(DATA PROVIDED Opens)

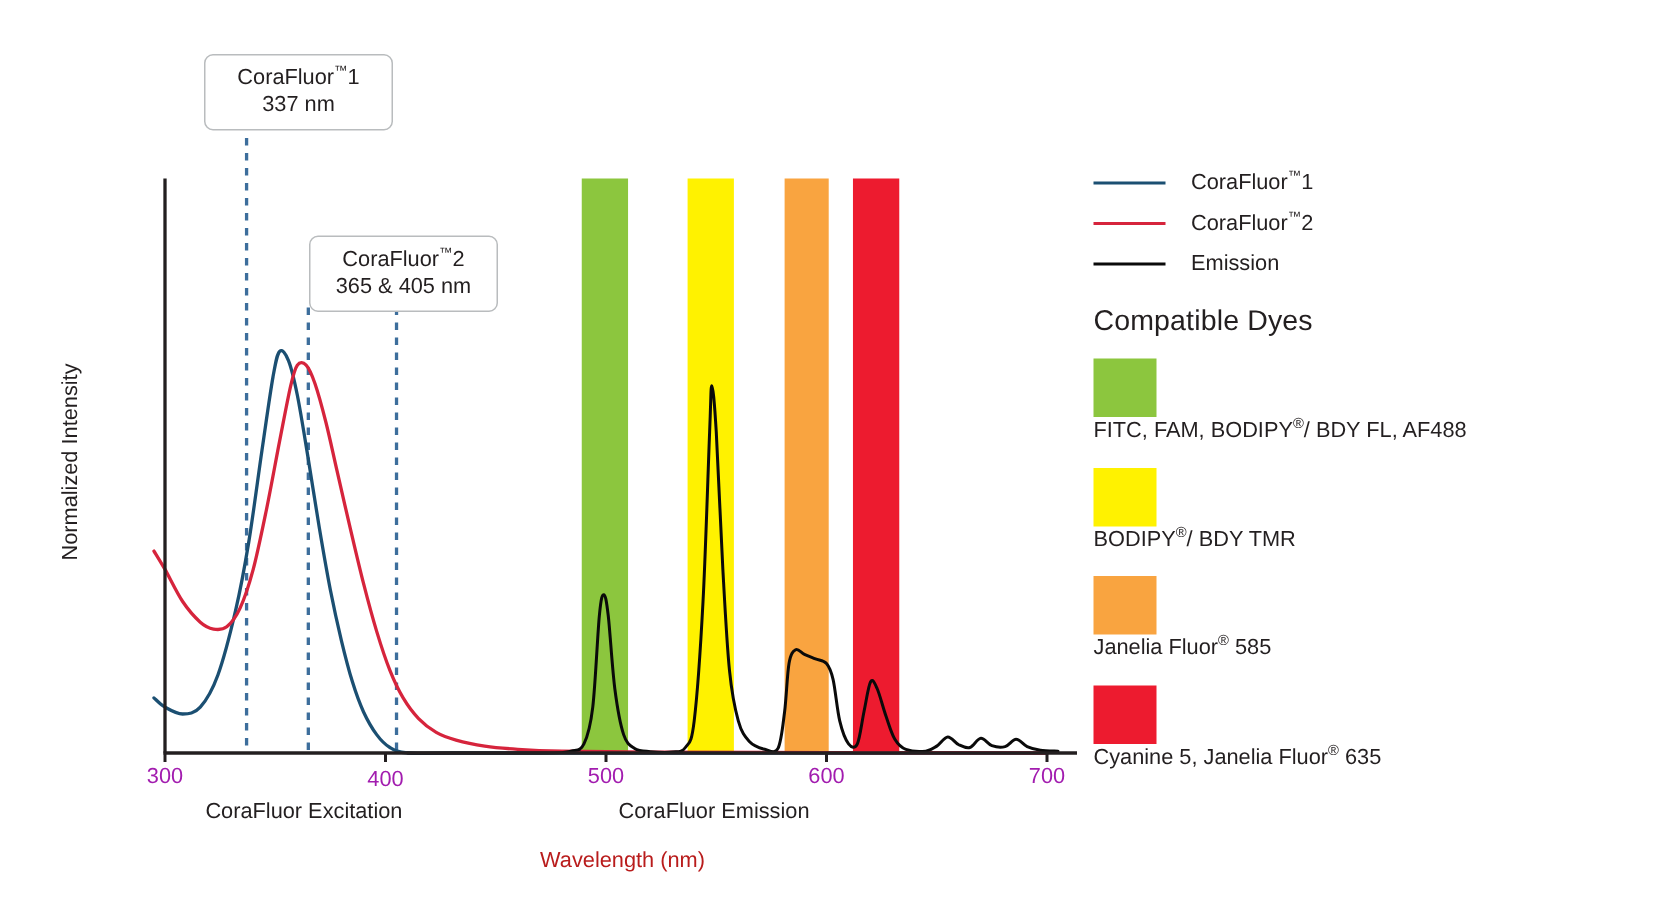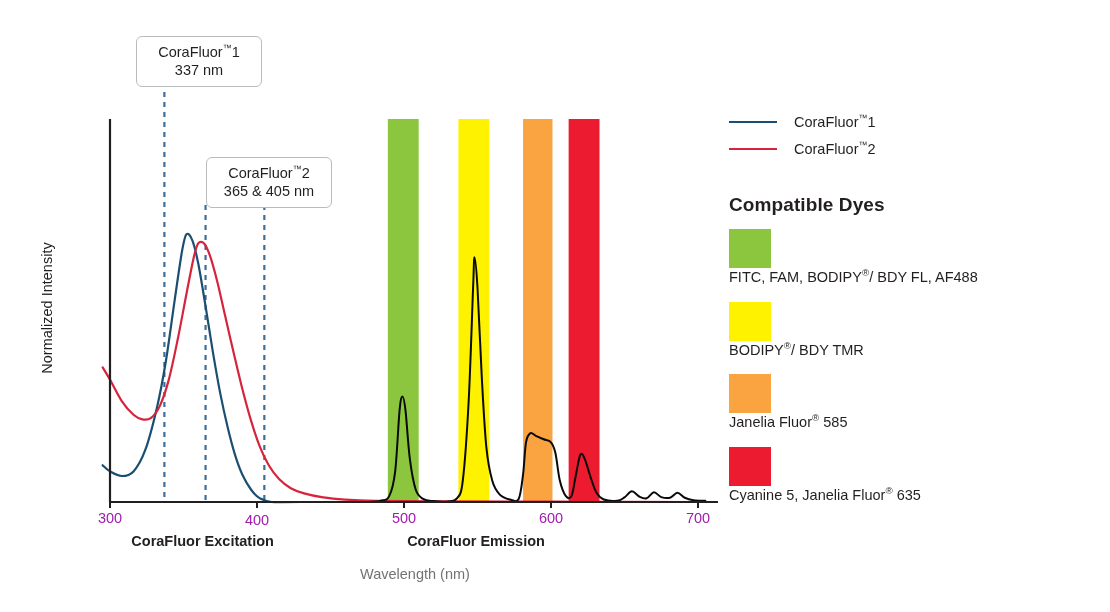--- a/index.html
+++ b/index.html
@@ -214,6 +214,10 @@
           <span class="legend-swatch-line" style="border-top-color: rgb(214, 36, 60);"></span>
           <span class="legend-line-label">CoraFluor<sup class="tm">™</sup>2</span>
         </div>
+        <div class="legend-line-row">
+          <span class="legend-swatch-line" style="border-top-color: rgb(10, 10, 10);"></span>
+          <span class="legend-line-label">Emission</span>
+        </div>
       </div>
     <div id="dyes-heading">Compatible Dyes</div>
     <div id="dye-list">

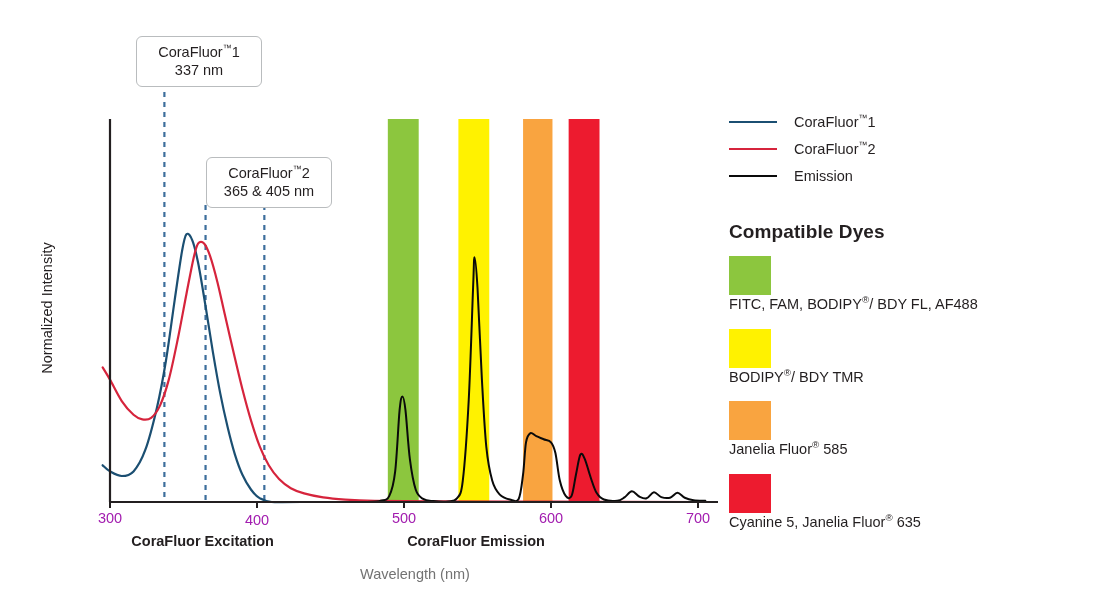--- a/index.html
+++ b/index.html
@@ -110,10 +110,10 @@
     white-space: nowrap;
   }
   #dyes-heading {
-    margin-top: 32px;
+    margin-top: 15px;
     font-size: 19px;
     color: #231f20;
-    font-weight: bold;
+    font-weight: normal;
     letter-spacing: 0.1px;
   }
   #dye-list { margin-top: 13px; }

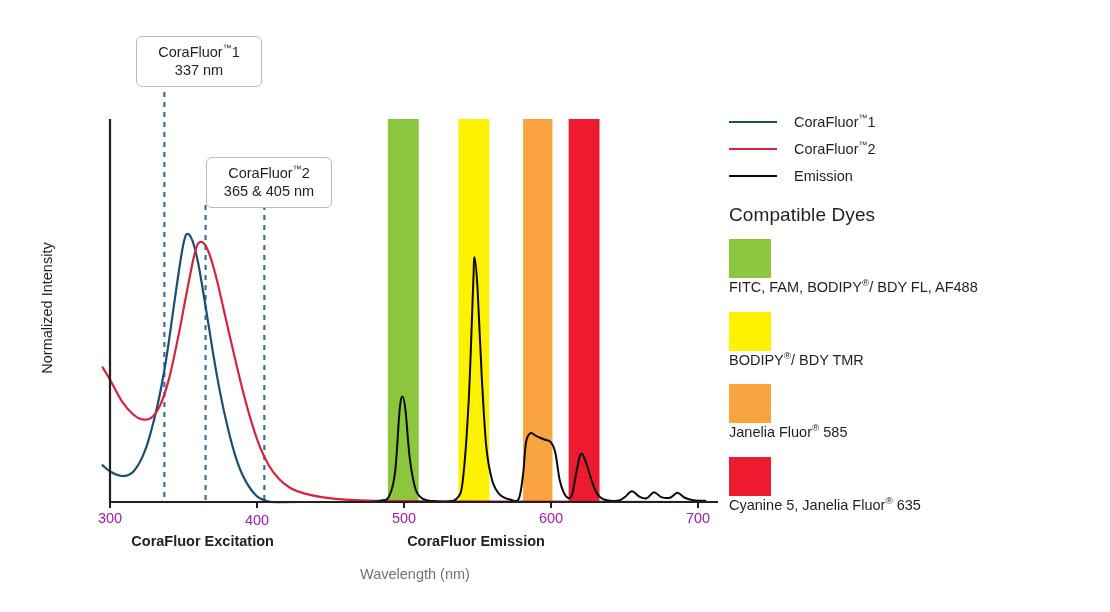--- a/index.html
+++ b/index.html
@@ -60,7 +60,6 @@
     color: #231f20;
     text-align: center;
     white-space: nowrap;
-    font-weight: bold;
   }
   #xaxis-title {
     position: absolute;

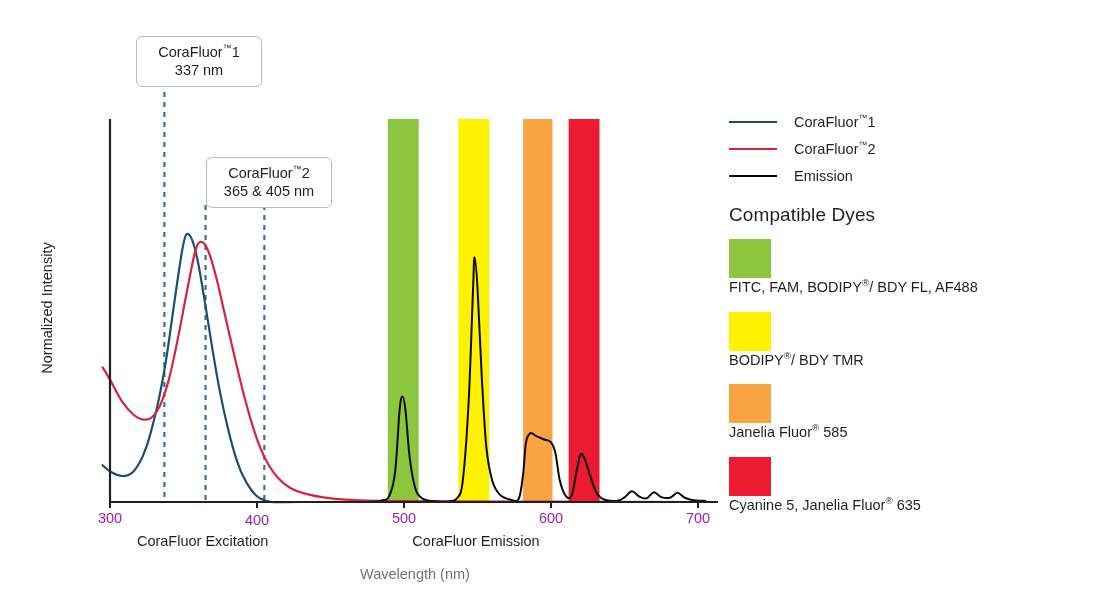--- a/index.html
+++ b/index.html
@@ -68,7 +68,7 @@
     width: 830px;
     text-align: center;
     font-size: 14.5px;
-    color: #737373;
+    color: #b91c1c;
   }
   #yaxis-title {
     position: absolute;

(DATA PROVIDED Closes)

WORK ORDER:
Each line of the material that contains the string "dyes" has to be copied out.

YOUR SOLUTION:
     <div id="dyes-heading">Compatible Dyes</div>
   #dyes-heading {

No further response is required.